Exercise:
Go through the listing below and return each line that includes "center".

Available data:

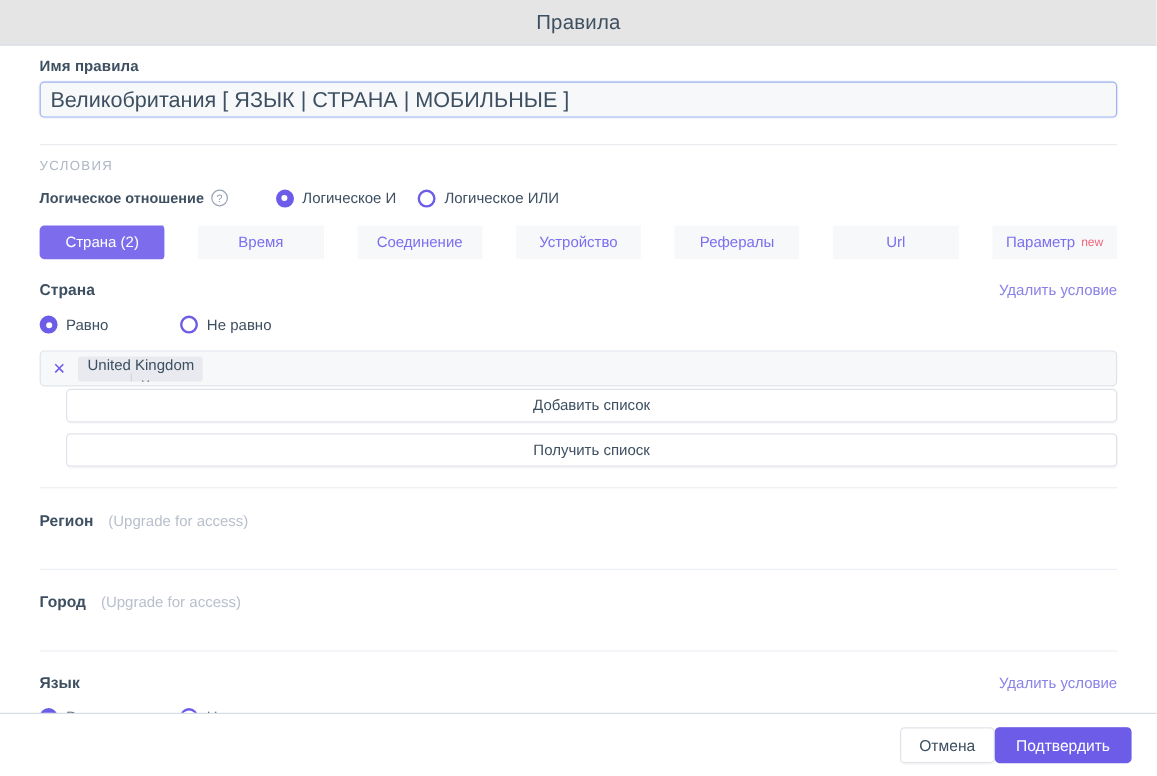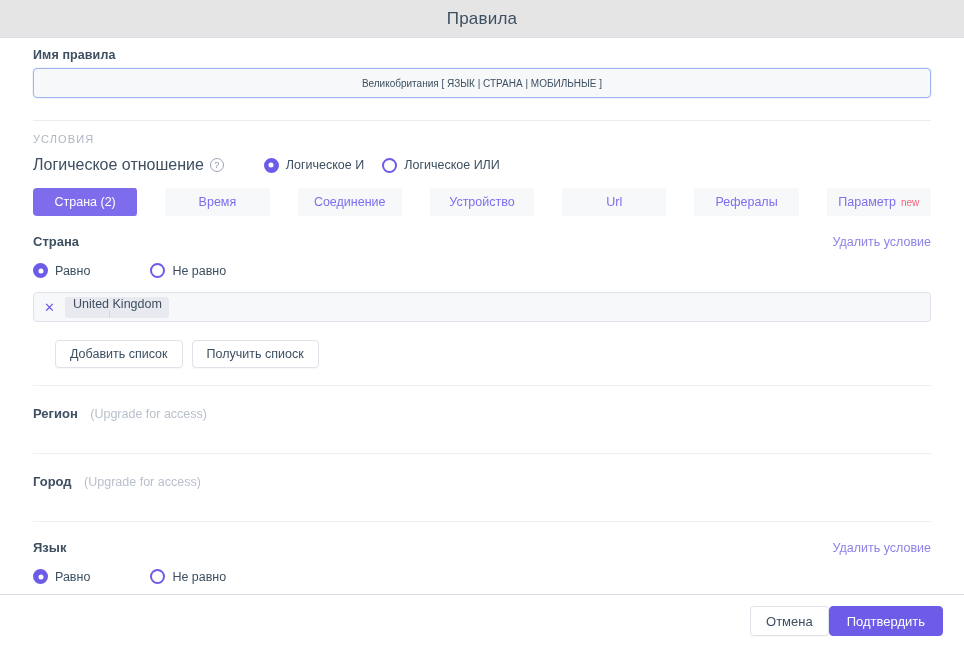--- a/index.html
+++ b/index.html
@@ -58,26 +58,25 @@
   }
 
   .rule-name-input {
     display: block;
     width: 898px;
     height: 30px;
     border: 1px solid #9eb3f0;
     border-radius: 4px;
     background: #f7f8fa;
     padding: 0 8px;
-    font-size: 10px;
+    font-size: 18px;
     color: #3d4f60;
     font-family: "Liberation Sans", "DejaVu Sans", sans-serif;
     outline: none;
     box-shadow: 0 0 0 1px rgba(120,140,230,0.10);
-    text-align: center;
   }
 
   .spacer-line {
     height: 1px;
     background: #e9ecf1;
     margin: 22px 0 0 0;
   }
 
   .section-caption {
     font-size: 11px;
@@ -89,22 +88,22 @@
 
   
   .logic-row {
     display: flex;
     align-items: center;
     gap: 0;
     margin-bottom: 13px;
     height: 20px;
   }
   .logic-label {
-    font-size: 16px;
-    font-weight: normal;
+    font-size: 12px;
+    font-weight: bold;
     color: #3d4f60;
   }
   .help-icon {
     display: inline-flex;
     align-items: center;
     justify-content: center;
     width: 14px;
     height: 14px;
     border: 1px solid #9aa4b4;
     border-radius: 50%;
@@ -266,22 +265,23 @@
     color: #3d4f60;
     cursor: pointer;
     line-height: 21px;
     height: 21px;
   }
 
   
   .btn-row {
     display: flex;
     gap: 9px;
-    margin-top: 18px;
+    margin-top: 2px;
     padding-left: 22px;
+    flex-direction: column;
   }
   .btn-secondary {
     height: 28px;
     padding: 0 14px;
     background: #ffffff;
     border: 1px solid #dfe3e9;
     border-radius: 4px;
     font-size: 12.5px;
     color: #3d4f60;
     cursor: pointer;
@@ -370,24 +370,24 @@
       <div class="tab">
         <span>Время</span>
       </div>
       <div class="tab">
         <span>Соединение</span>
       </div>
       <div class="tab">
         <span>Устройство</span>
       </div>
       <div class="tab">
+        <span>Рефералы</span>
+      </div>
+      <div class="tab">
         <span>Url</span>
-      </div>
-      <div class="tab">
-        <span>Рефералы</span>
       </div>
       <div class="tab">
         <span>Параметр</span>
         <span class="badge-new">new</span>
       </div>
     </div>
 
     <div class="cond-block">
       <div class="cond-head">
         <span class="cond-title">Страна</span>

Solution below:
-    text-align: center;
     align-items: center;
     align-items: center;
     justify-content: center;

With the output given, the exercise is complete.